- [EXERCISE OBJECTIVE]: All lines in the entries below that hold "Pixel" make up the answer.

Collected data entries
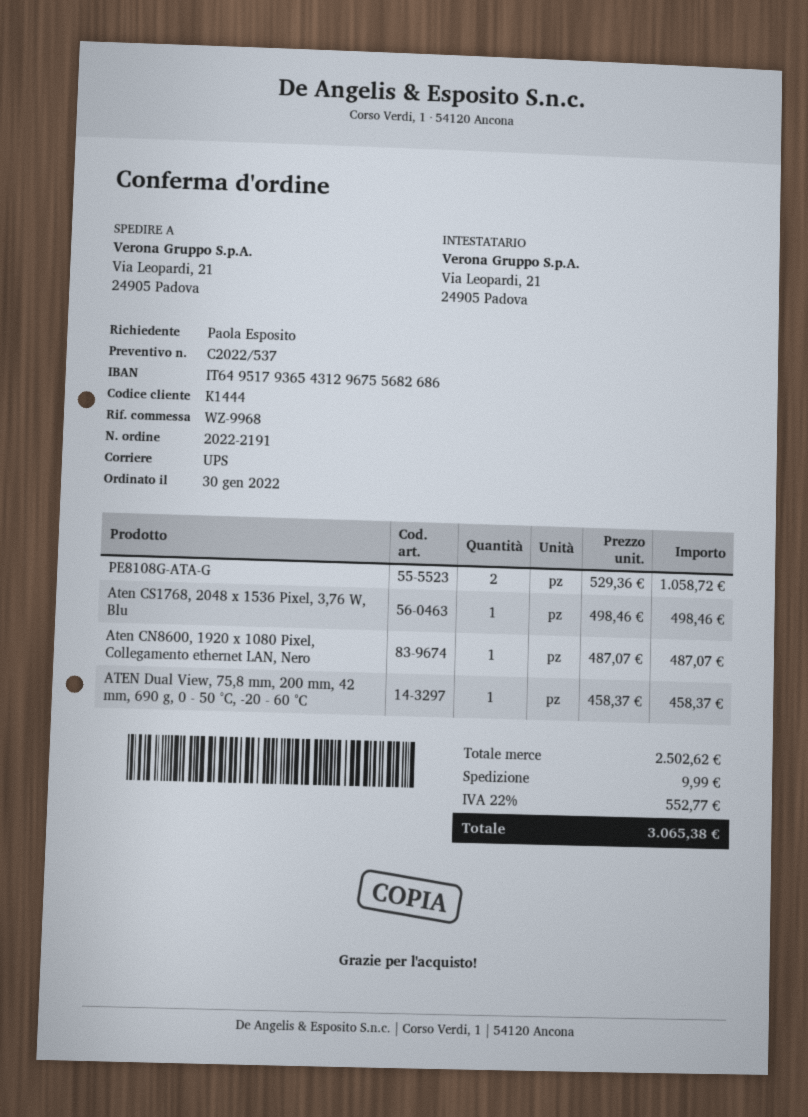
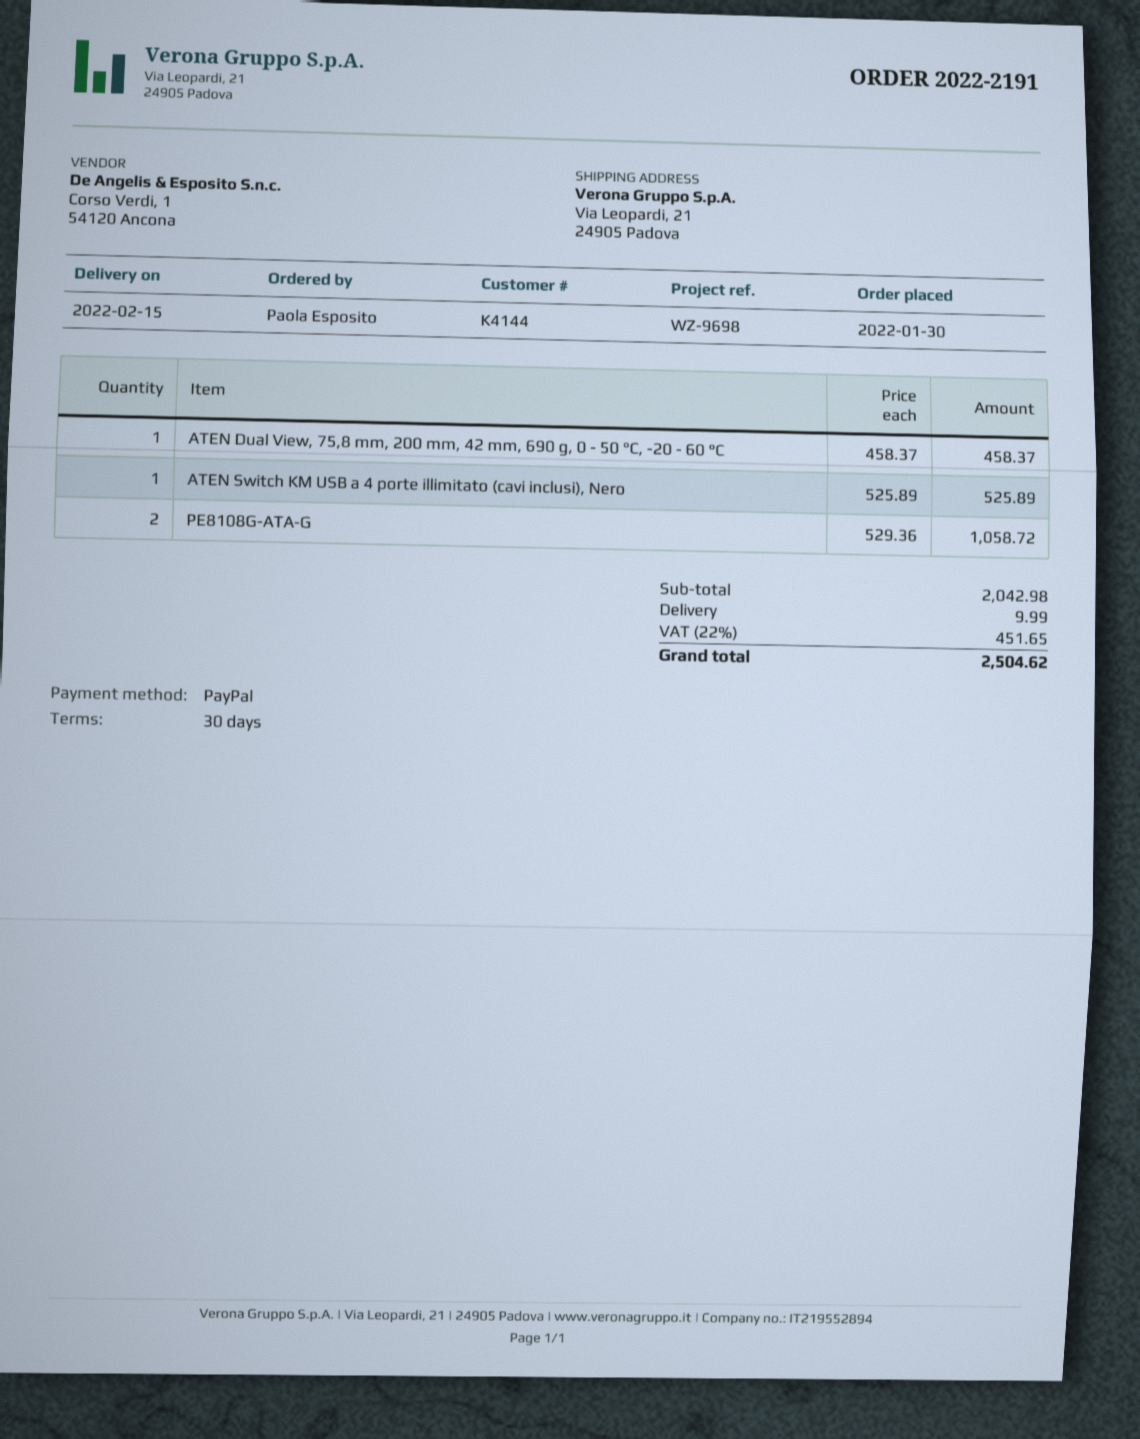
customer number: K1444 -> K4144
reference: WZ-9968 -> WZ-9698
Aten CS1768, 2048 x 1536 Pixel, 3,76 W, Blu: 1 x 498.46 = 498.46 -> none
Aten CN8600, 1920 x 1080 Pixel, Collegamento ethernet LAN, Nero: 1 x 487.07 = 487.07 -> none
ATEN Switch KM USB a 4 porte illimitato (cavi inclusi), Nero: none -> 1 x 525.89 = 525.89
subtotal: 2502.62 -> 2042.98
tax: 22% = 552.77 -> 22% = 451.65
total: 3065.38 -> 2504.62

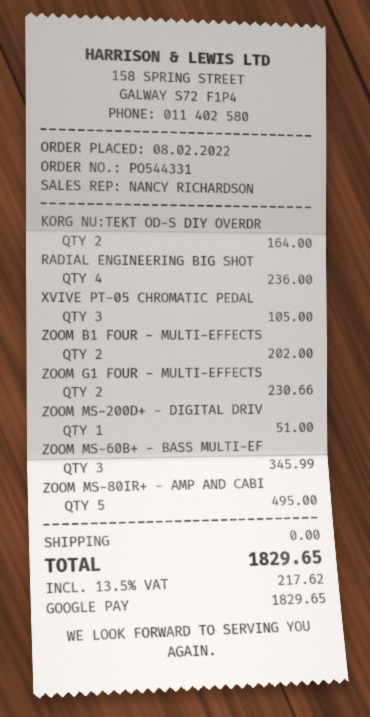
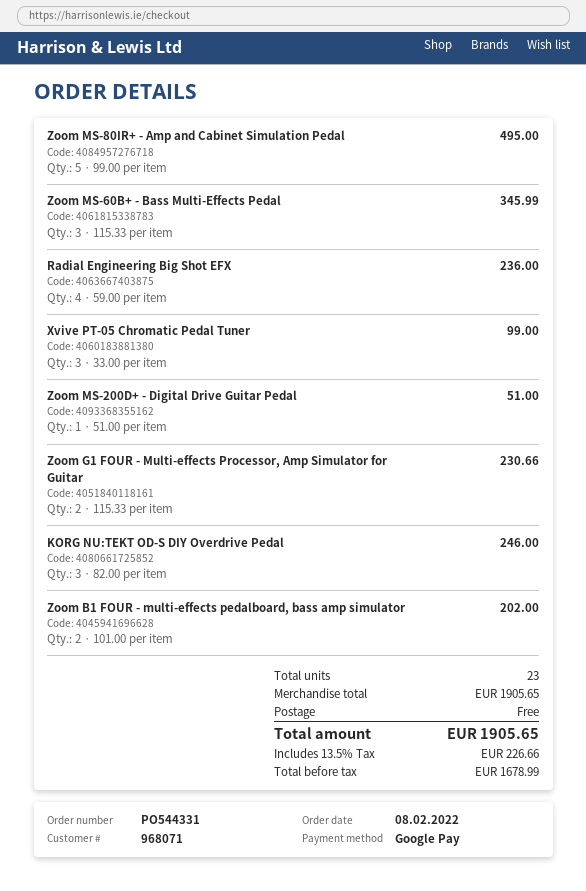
KORG NU:TEKT OD-S DIY OVERDR: 2 for 164.00 -> 3 for 246.00
XVIVE PT-05 CHROMATIC PEDAL: 3 for 105.00 -> 3 for 99.00
tax: 13.5% = 217.62 -> 13.5% = 226.66
total: 1829.65 -> 1905.65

- [ANSWER SPACE]:
Aten CS1768, 2048 x 1536 Pixel, 3,76 W, Blu: 1 x 498.46 = 498.46 -> none
Aten CN8600, 1920 x 1080 Pixel, Collegamento ethernet LAN, Nero: 1 x 487.07 = 487.07 -> none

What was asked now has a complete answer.